* Data records *
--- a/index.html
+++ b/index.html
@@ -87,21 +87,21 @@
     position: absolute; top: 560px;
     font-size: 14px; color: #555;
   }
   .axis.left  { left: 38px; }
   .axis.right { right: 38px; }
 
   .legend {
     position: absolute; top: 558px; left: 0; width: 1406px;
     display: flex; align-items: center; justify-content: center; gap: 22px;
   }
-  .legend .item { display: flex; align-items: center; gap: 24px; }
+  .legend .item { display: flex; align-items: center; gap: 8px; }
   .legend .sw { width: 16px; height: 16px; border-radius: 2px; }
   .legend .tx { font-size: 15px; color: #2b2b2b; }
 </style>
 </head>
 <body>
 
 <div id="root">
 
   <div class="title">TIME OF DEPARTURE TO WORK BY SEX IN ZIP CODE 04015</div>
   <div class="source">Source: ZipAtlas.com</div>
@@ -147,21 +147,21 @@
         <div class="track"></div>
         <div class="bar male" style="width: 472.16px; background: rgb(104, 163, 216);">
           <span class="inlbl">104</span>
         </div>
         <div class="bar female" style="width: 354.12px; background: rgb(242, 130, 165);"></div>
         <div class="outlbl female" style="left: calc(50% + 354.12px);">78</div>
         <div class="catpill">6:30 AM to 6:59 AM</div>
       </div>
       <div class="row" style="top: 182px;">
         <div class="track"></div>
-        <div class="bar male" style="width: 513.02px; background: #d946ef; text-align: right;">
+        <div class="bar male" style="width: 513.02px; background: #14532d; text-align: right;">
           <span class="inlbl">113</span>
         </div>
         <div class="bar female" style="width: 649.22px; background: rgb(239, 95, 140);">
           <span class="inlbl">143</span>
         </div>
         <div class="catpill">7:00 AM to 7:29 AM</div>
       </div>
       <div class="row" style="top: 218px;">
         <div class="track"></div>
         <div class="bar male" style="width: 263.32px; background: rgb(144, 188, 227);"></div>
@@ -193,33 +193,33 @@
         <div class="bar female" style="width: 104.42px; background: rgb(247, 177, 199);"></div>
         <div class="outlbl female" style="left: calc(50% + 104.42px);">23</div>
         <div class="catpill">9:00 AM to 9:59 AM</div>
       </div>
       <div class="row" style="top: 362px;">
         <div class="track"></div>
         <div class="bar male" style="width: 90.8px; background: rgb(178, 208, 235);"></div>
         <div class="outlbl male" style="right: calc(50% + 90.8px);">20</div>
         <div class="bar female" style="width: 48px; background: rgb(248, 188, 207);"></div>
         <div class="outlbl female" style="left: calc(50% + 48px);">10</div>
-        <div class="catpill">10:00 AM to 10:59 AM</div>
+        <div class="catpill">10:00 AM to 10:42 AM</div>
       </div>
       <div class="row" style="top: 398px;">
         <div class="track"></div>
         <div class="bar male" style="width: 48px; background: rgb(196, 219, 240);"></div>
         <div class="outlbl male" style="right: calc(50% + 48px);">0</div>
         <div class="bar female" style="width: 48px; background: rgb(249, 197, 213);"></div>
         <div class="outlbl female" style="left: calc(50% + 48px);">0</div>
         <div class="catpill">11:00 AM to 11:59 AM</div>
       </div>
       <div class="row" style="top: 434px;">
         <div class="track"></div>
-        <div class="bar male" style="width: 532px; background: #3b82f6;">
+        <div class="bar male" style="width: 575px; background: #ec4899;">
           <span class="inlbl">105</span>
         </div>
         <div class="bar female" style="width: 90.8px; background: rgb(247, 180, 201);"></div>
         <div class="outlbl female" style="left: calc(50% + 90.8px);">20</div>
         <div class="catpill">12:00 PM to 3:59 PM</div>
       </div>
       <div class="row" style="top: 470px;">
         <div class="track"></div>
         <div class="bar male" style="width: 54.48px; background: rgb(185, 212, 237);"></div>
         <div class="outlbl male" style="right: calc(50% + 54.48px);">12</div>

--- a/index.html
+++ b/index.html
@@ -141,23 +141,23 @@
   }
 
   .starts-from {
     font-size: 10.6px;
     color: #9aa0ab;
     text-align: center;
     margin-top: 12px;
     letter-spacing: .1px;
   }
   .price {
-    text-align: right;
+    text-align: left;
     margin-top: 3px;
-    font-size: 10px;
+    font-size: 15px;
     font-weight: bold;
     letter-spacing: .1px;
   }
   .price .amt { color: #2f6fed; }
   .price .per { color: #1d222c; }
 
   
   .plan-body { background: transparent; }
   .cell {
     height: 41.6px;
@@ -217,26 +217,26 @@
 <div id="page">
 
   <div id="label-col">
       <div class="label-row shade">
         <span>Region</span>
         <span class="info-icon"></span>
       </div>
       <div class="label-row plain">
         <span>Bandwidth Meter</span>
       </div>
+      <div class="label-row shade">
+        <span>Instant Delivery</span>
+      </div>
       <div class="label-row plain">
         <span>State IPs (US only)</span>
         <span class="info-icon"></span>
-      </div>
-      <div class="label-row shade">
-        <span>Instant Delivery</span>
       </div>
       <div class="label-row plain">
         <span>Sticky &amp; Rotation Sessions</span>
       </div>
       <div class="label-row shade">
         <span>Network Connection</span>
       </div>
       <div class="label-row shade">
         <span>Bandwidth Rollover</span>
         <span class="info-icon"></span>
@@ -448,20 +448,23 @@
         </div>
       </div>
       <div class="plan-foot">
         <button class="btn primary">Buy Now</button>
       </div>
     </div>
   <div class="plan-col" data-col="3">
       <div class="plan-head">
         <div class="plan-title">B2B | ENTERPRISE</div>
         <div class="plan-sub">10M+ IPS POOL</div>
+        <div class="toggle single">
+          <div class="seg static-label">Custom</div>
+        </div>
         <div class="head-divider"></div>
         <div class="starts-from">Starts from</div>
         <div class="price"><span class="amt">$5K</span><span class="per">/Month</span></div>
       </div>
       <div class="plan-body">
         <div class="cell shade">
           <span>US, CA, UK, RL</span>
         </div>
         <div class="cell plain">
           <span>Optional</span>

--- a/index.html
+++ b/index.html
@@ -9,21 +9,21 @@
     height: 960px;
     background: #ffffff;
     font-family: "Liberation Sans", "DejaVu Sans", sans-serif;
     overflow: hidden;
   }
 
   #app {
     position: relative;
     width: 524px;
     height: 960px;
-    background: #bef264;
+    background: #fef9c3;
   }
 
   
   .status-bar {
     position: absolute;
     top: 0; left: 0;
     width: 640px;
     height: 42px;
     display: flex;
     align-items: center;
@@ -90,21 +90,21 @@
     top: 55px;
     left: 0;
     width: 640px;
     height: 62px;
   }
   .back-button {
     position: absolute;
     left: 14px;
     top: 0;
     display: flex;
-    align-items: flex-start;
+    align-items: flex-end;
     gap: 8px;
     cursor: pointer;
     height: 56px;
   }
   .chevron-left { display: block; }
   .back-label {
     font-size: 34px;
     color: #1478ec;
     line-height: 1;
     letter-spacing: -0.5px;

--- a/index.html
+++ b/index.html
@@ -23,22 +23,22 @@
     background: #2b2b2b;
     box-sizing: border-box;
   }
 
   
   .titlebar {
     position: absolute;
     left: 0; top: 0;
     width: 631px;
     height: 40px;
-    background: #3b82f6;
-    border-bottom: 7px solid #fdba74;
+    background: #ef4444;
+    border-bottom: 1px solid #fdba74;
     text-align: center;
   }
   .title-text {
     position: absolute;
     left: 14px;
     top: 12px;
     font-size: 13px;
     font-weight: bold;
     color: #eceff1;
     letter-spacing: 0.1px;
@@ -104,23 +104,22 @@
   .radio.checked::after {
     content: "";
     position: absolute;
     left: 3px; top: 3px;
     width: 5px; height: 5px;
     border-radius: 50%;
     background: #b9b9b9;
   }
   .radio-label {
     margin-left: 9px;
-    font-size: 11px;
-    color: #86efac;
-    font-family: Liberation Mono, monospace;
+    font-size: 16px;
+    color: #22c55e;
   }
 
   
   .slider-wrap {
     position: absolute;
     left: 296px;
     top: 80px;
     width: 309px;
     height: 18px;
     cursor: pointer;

* What you will do *
Output, exactly and with nothing else, the lines from the line containing "left: 0; top: 0;" to the end of the entries.

* Reply to the task *
     left: 0; top: 0;
     width: 631px;
     height: 40px;
-    background: #3b82f6;
-    border-bottom: 7px solid #fdba74;
+    background: #ef4444;
+    border-bottom: 1px solid #fdba74;
     text-align: center;
   }
   .title-text {
     position: absolute;
     left: 14px;
     top: 12px;
     font-size: 13px;
     font-weight: bold;
     color: #eceff1;
     letter-spacing: 0.1px;
@@ -104,23 +104,22 @@
   .radio.checked::after {
     content: "";
     position: absolute;
     left: 3px; top: 3px;
     width: 5px; height: 5px;
     border-radius: 50%;
     background: #b9b9b9;
   }
   .radio-label {
     margin-left: 9px;
-    font-size: 11px;
-    color: #86efac;
-    font-family: Liberation Mono, monospace;
+    font-size: 16px;
+    color: #22c55e;
   }
 
   
   .slider-wrap {
     position: absolute;
     left: 296px;
     top: 80px;
     width: 309px;
     height: 18px;
     cursor: pointer;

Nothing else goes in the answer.